Quando os sons da íntima natureza ecoam

Colunas

Madrugada em devaneios

Sinto que chegou a hora de deixar o cais e seguir na estrada dos oceanos insondáveis.

23 de julho de 2021

Lívio Oliveira

 

I

OS SONS da íntima natureza ecoam. Todas as coisas e lembranças vêm em aluvião. Há uma cobrança inconclusa de mudanças e de novas iniciativas. Para isso se movem pedras do pensamento, num ritmo semelhante ao trabalho de Sísifo.

 

As cortinas de um tempo novo, de águas novas, parecem se entreabrir, correndo nos trilhos da memória e da esperança.  Não faço esforço para cessar esse movimento. Ao contrário, sinto que chegou a hora de deixar o cais e seguir na estrada dos oceanos insondáveis. 

II

ÀS VEZES me faltam ideias para escrever. Às vezes me falta um pretexto pra colocar umas tantas palavras num papel em branco ou pra encher uma telinha de computador. Mas o maior drama, a meu ver, é quando a quantidade de ideias pra escrever é enorme e há tantos temas palpitantes e atuais pra jogar com as palavras, numa crônica de jornal ou num poema rápido ou nem tanto.

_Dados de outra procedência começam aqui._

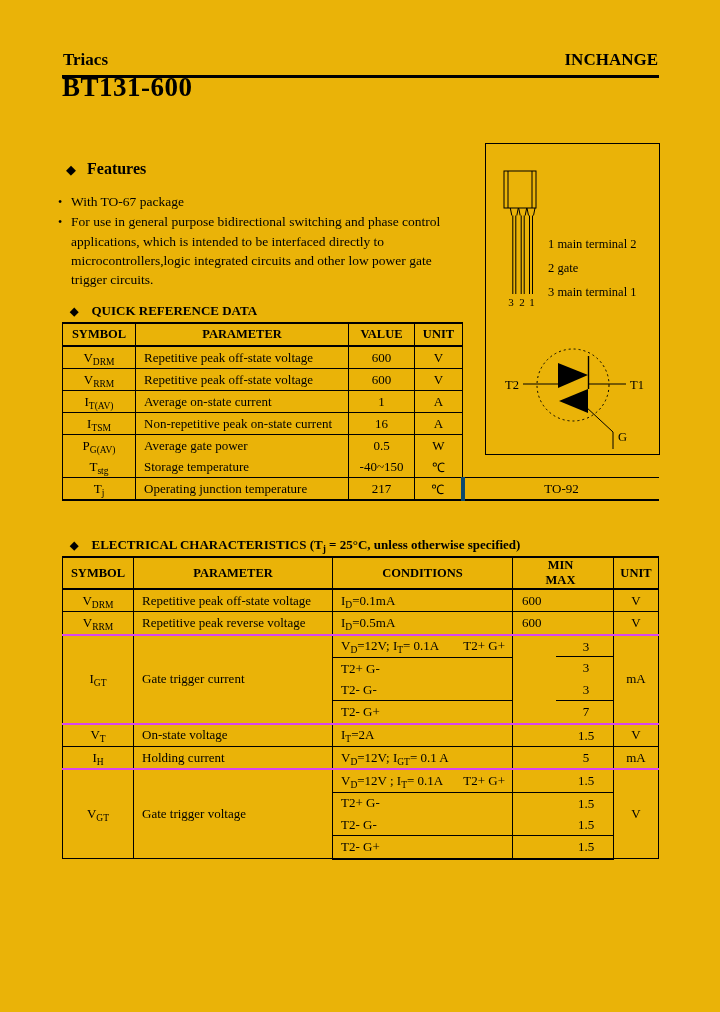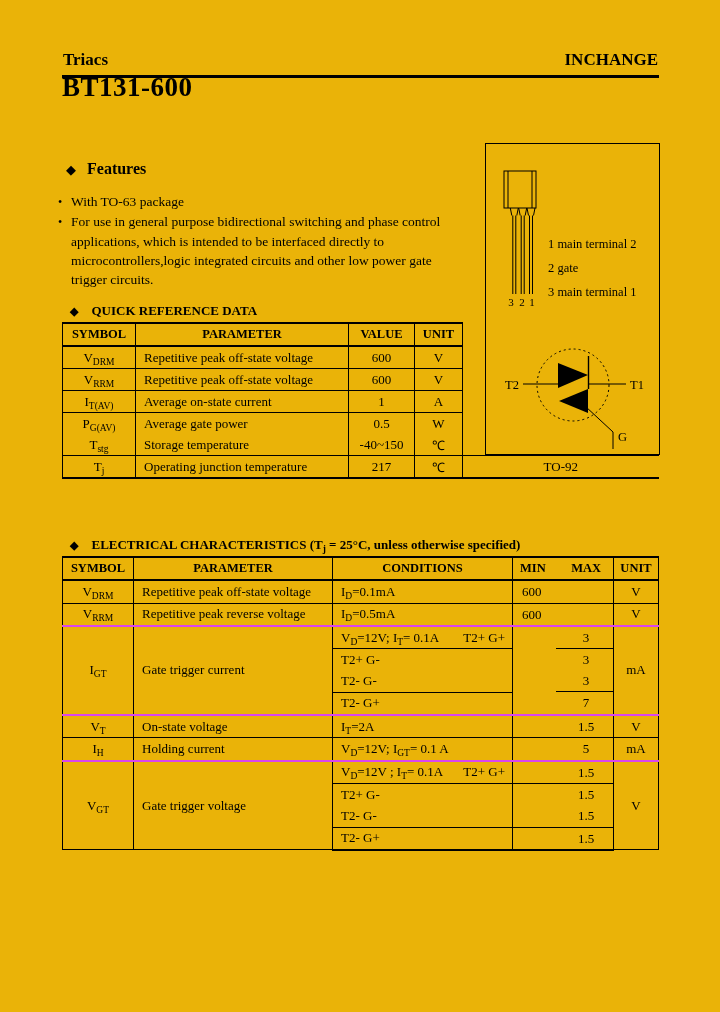--- a/index.html
+++ b/index.html
@@ -85,7 +85,7 @@
     <span class="feat-title">Features</span>
   </div>
   <div class="feat-list">
-    <div class="feat-item">With TO-63 package</div>
+    <div class="feat-item">With TO-67 package</div>
     <div class="feat-item">For use in general purpose bidirectional   switching and phase control applications, which is intended to be interfaced directly to microcontrollers,logic integrated circuits and other low power gate trigger circuits.</div>
   </div>
 

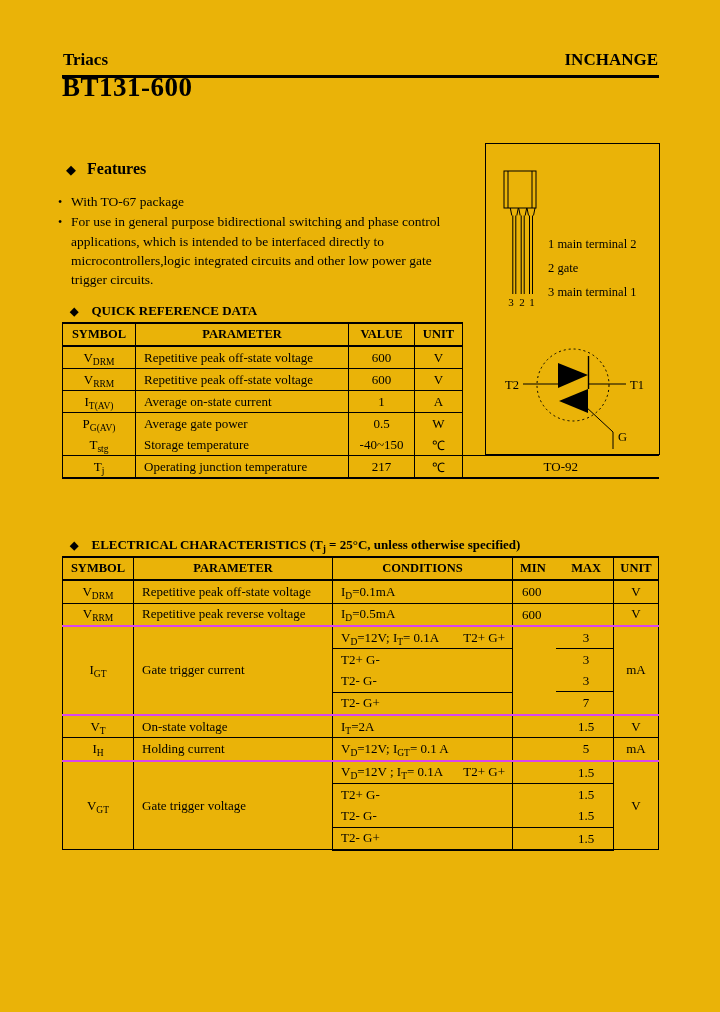--- a/index.html
+++ b/index.html
@@ -170,6 +170,13 @@
       <td>I<sub>T(AV)</sub></td>
       <td class="param">Average on-state current</td>
       <td>1</td>
+      <td>A</td>
+      <td class="ghost"></td>
+    </tr>
+    <tr>
+      <td>I<sub>TSM</sub></td>
+      <td class="param">Non-repetitive peak on-state current</td>
+      <td>16</td>
       <td>A</td>
       <td class="ghost"></td>
     </tr>

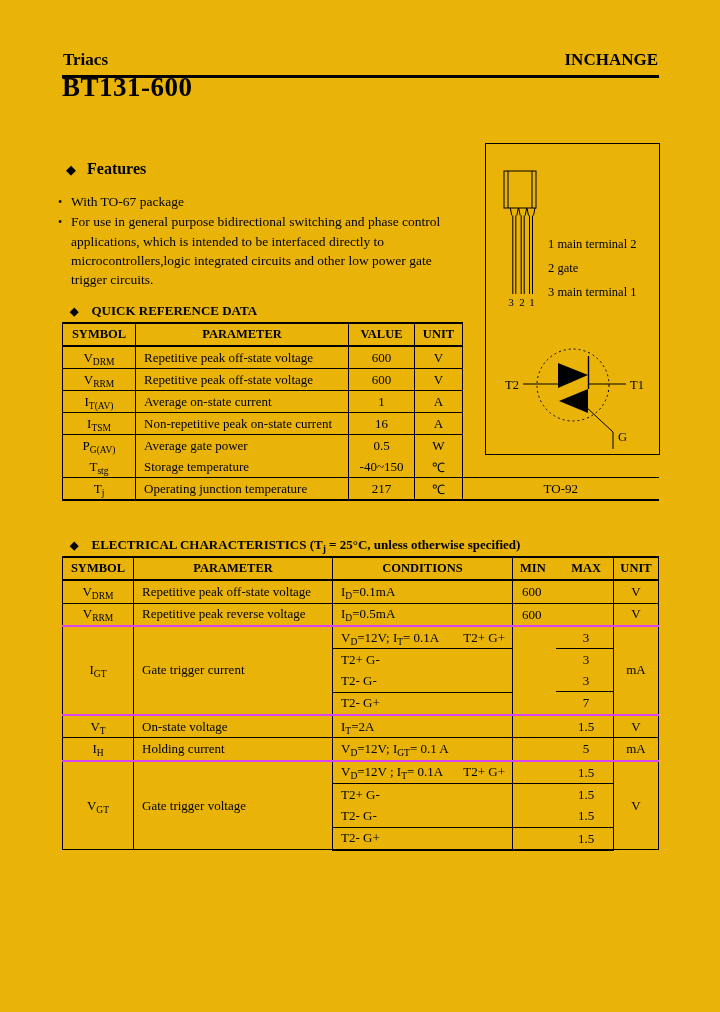--- a/index.html
+++ b/index.html
@@ -49,7 +49,7 @@
   .qr tr.nob td{border-bottom:none;}
   .qr tr.not td{border-top:none;}
   .qr tr.qlast td{border-bottom:2px solid #000;}
-  .qr td.to92{border-left:1px solid #0c4a6e;border-top:1px solid #000;border-bottom:2px solid #000;border-right:none;}
+  .qr td.to92{border-left:4px solid #0c4a6e;border-top:1px solid #000;border-bottom:2px solid #000;border-right:none;}
 
   .ec{left:62px;top:556px;}
   .ec th,.ec td{height:21.3px;}

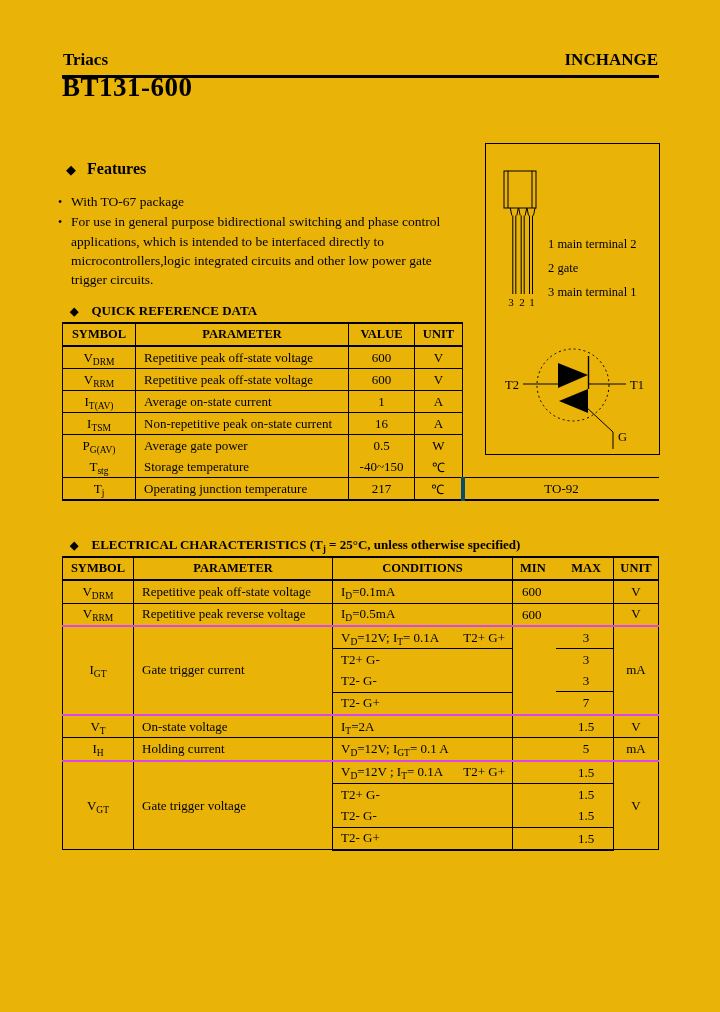--- a/index.html
+++ b/index.html
@@ -59,7 +59,7 @@
   .ec .condr{text-align:left;padding-right:7px;}
   .ec .cflex{display:flex;justify-content:space-between;align-items:center;}
   .ec td.mm,.ec th.mm{position:relative;}
-  .mmh{display:flex;justify-content:space-between;padding:0 12px 0 7px;}
+  .mmh{display:flex;justify-content:space-between;padding:0 12px 0 7px;flex-direction:column;}
   .ec .min{position:absolute;left:9px;top:0;line-height:21.3px;}
   .ec .max{position:absolute;left:51px;width:44px;text-align:center;top:0;line-height:21.3px;}
   .ec .nbb{border-bottom:none;}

O que fazer numa situação dessas? O que fazer, meu Papa Francisco? Acho que vou seguir o eterno conselho da minha mãe e vou começar de qualquer jeito e por qualquer lugar. 

 

III

VOCÊ FALA de quê mesmo? Ah! Todo dia me falam sobre amizade e sobre outras idealizações. Claro que acredito nisso, mas vamos devagar, meu...amigo. Sou um ser perdido dentro de um ideal de mim mesmo que jamais se realizará. Crio até padrões de mestres e afins, que são espelhos às vezes quebrados, feridos nos vértices.

Isso também não me impede de cultivá-los, que é bem diferente de cultuá-los. E serão sempre e ainda mais mestres quando se dispuserem a aprender. Não foi Guimarães Rosa quem disse: "Mestre não é quem sempre ensina, mas quem de repente aprende,"?! Acredito que isso se aplica também aos amigos, que sempre têm o que ensinar e o que aprender. Se não for assim, não tem amizade. Estou certo?

(...) Mas falávamos mesmo sobre o quê, meu bom amigo?

 

IV

NÃO SEI se ainda existem coretos na minha cidade. Fico tentando imaginar que estão espalhados por aí e que há uma bandinha tocando músicas antigas em cada um deles. Junto à aglomeração de crianças curiosas e sorridentes, chegam pássaros de todos os lugares, todos os cantos. Todos participam da música e as crianças dançam hipnotizadas, como em Hamelin.

Só que se conduzem às nuvens brancas de um tempo bom e calmo, sem dores e sem medos, numa ciranda colorida que se eleva até o arco-íris e que causa uma confusão explosiva de cores e amor que não cessa. As notas musicais caem sobre todas as cabeças como pingos suaves de uma chuva amistosa.